Exercise details:
Scan the entries below for the word "needed". Copy out every line in which it occurs.

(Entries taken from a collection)
= Beginning of Section =

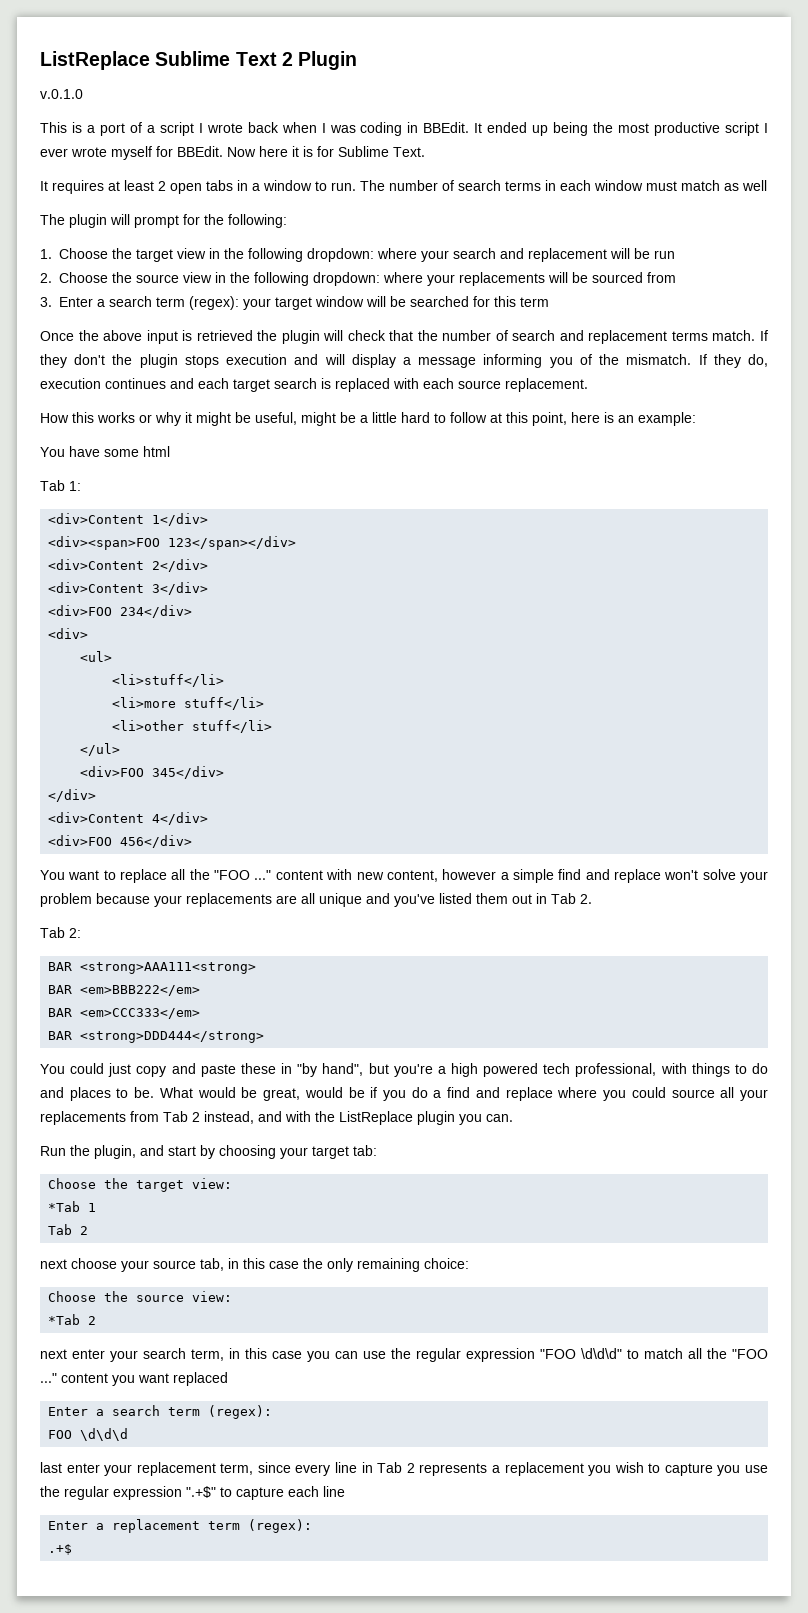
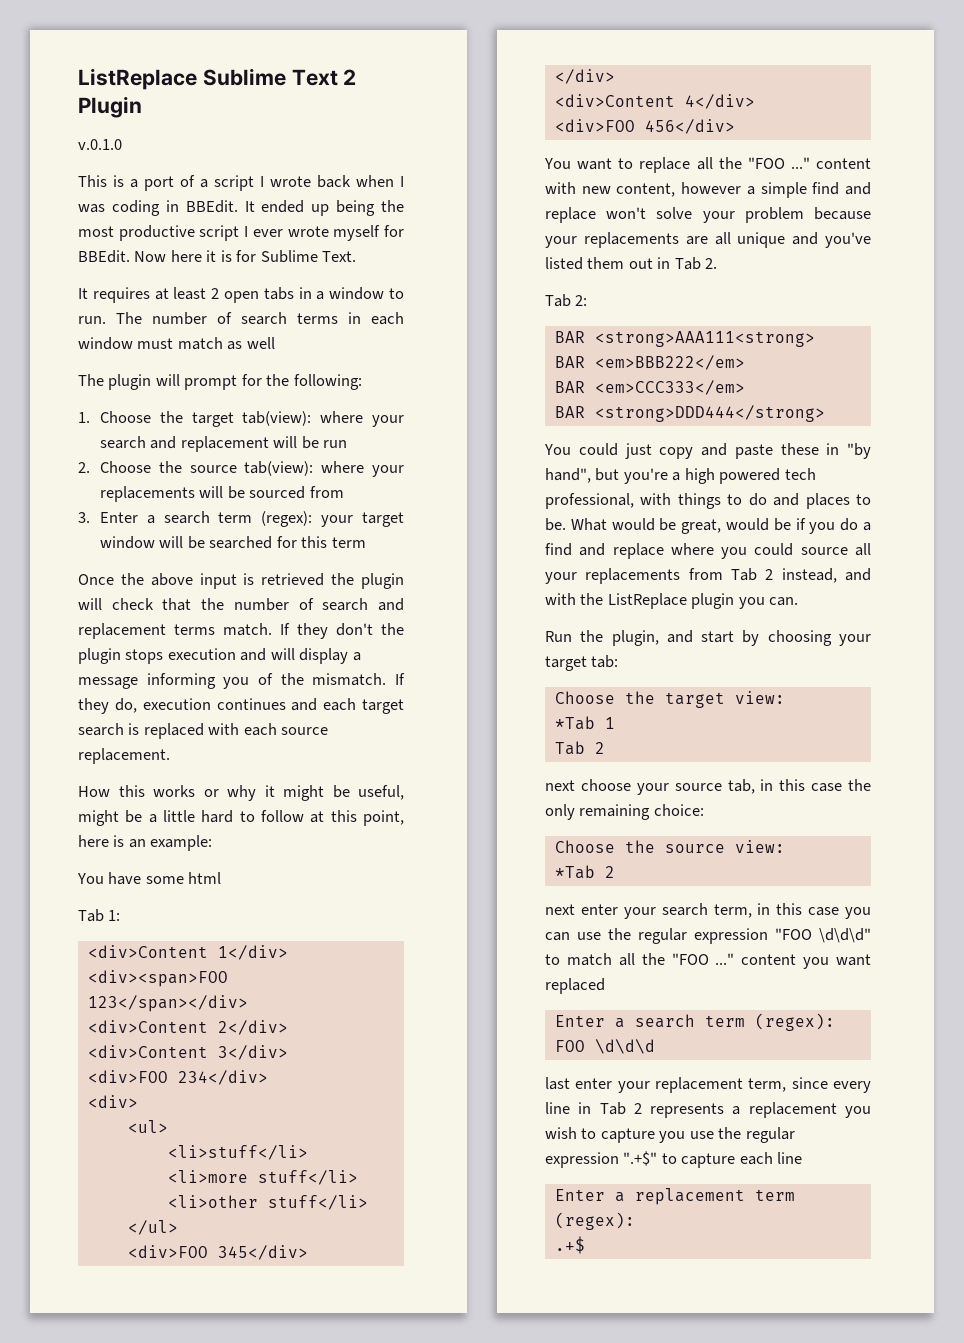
[177,248,374,262] view in the following dropdown: -> [242,411,312,426] tab(view):
[183,272,380,286] view in the following dropdown: -> [244,461,314,476] tab(view):

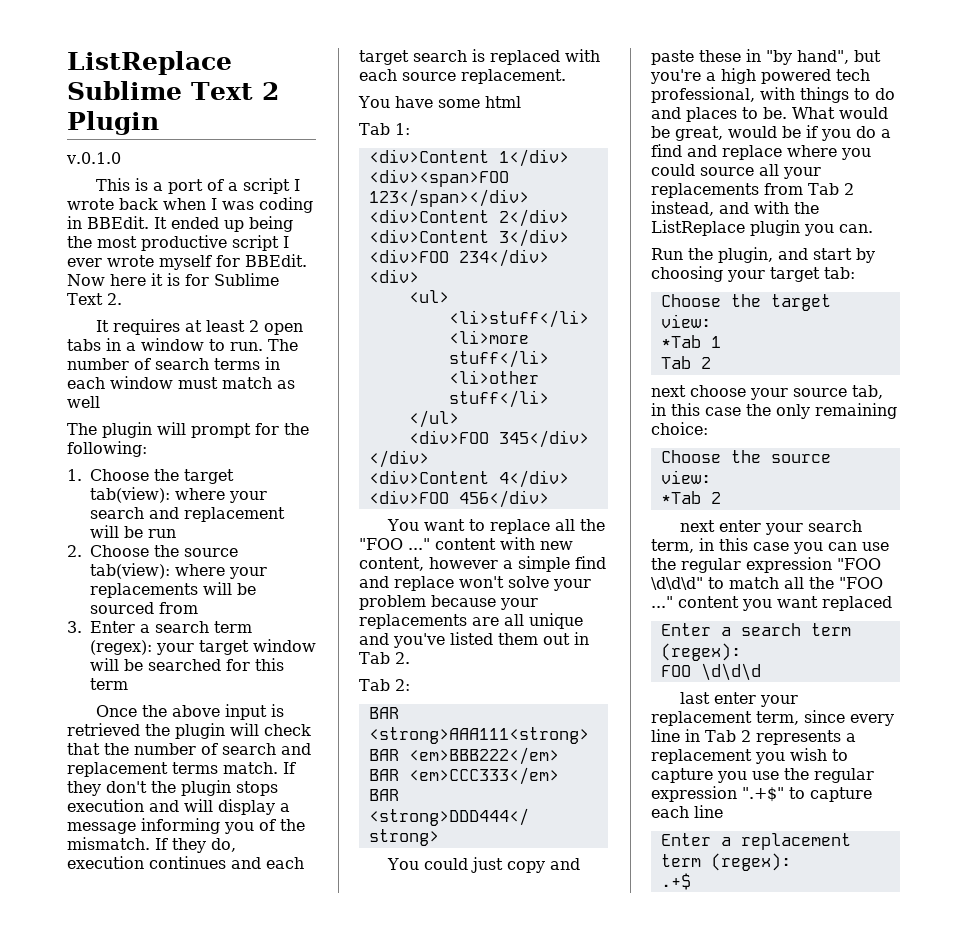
[322,251,357,262] Text. -> [67,293,122,305] Text 2.
[78,785,404,801] [78,810,405,826] [78,835,213,851] // How this works or why it might be useful, might be a little hard to follow at this point, here is an example: -> (566, 76) none

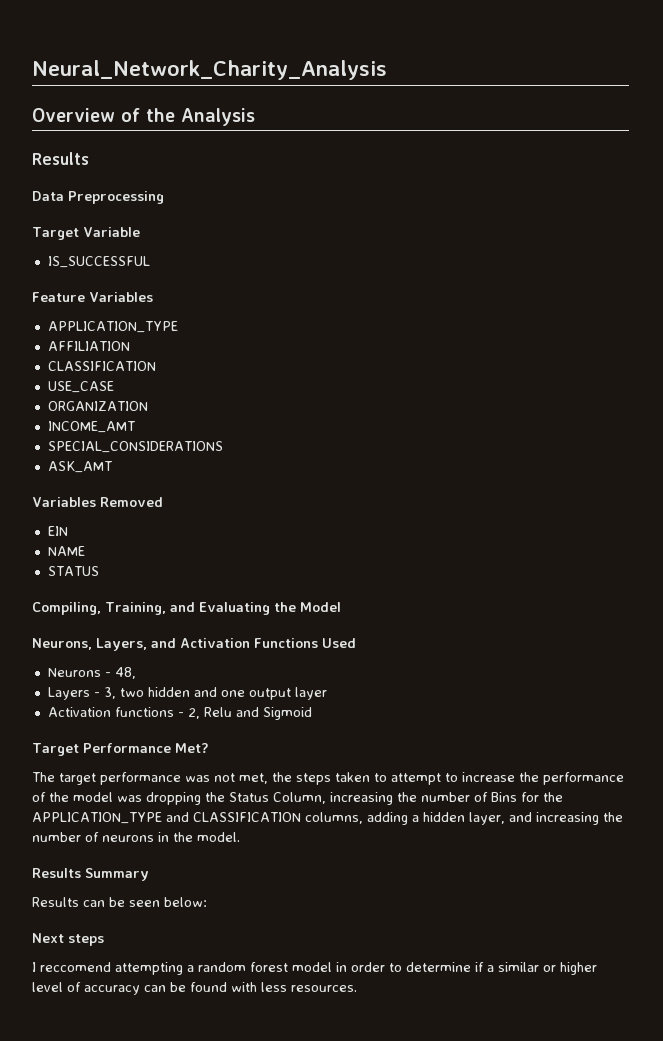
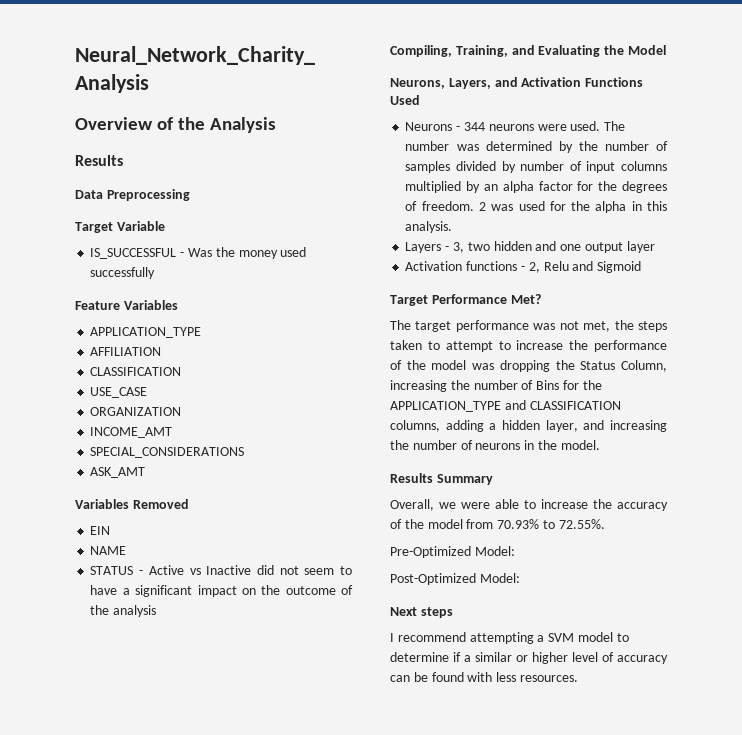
(150, 262) none -> [180,247,307,259] [90,267,156,279] - Was the money used successfully
(99, 571) none -> [139,565,352,575] [90,585,353,597] [90,605,157,617] - Active vs Inactive did not seem to have a significant impact on the outcome of the analysis
[114,667,136,679] 48, -> [463,121,626,131] [405,141,668,153] [405,161,667,173] [405,181,667,193] [405,201,667,213] [405,221,453,233] 344 neurons were used. The number was determined by the number of samples divided by number of input columns multiplied by an alpha factor for the degrees of freedom. 2 was used for the alpha in this analysis.
[32,897,207,907] Results can be seen below: -> [390,499,668,511] [390,519,605,529] [390,546,515,558] [390,573,520,585] Overall, we were able to increase the accuracy of the model from 70.93% to 72.55%. // Pre-Optimized Model: // Post-Optimized Model:
[40,962,111,972] reccomend -> [397,632,466,642] recommend
[198,962,385,972] random forest model in order -> [548,632,613,642] SVM model

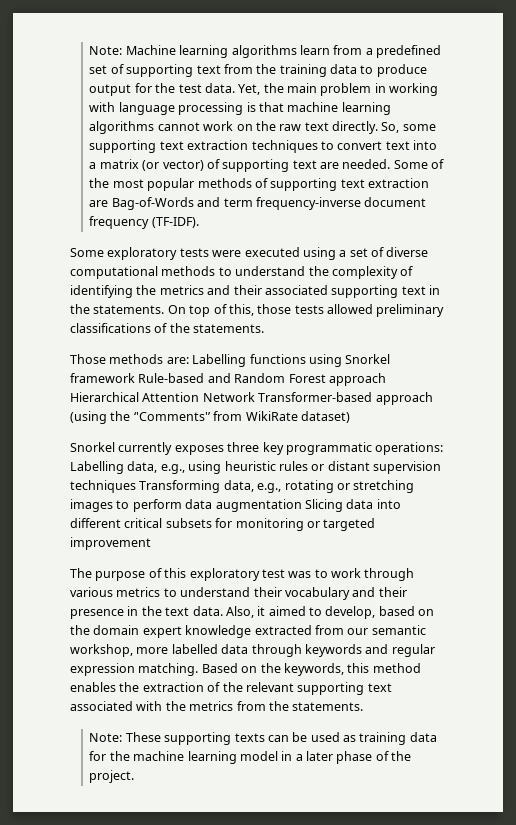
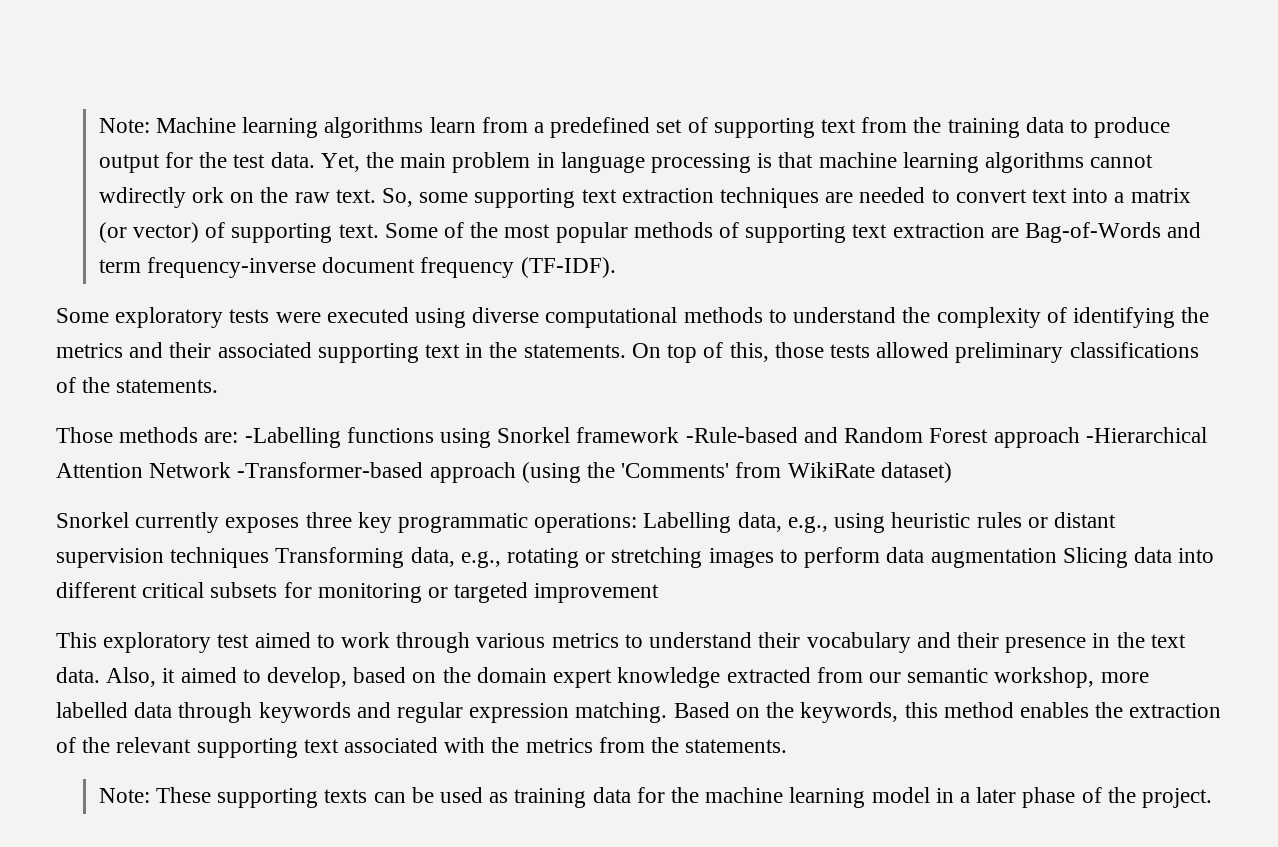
[389,83,439,96] [89,102,116,112] working with -> (555, 160) none
[203,121,234,131] work -> [98,187,224,208] wdirectly ork
[304,121,379,134] text directly. -> [335,189,376,203] text.
(318, 146) none -> [825,187,926,203] are needed
[292,159,391,169] text are needed. -> [338,224,379,238] text.
[339,247,384,257] a set of -> (467, 318) none
[192,354,247,367] Labelling -> [244,427,341,448] -Labelling
[138,373,205,383] Rule-based -> [685,427,798,443] -Rule-based
[70,392,139,402] Hierarchical -> [1085,427,1207,443] -Hierarchical
[258,392,373,402] Transformer-based -> [237,462,424,478] -Transformer-based
[133,412,211,421] ‘'Comments'’ -> [621,463,730,478] 'Comments'
[70,568,187,581] The purpose of this -> [56,632,97,648] This
[288,571,312,578] was -> [254,632,311,648] aimed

= End of Section =

Solution to this problem:
(318, 146) none -> [825,187,926,203] are needed
[292,159,391,169] text are needed. -> [338,224,379,238] text.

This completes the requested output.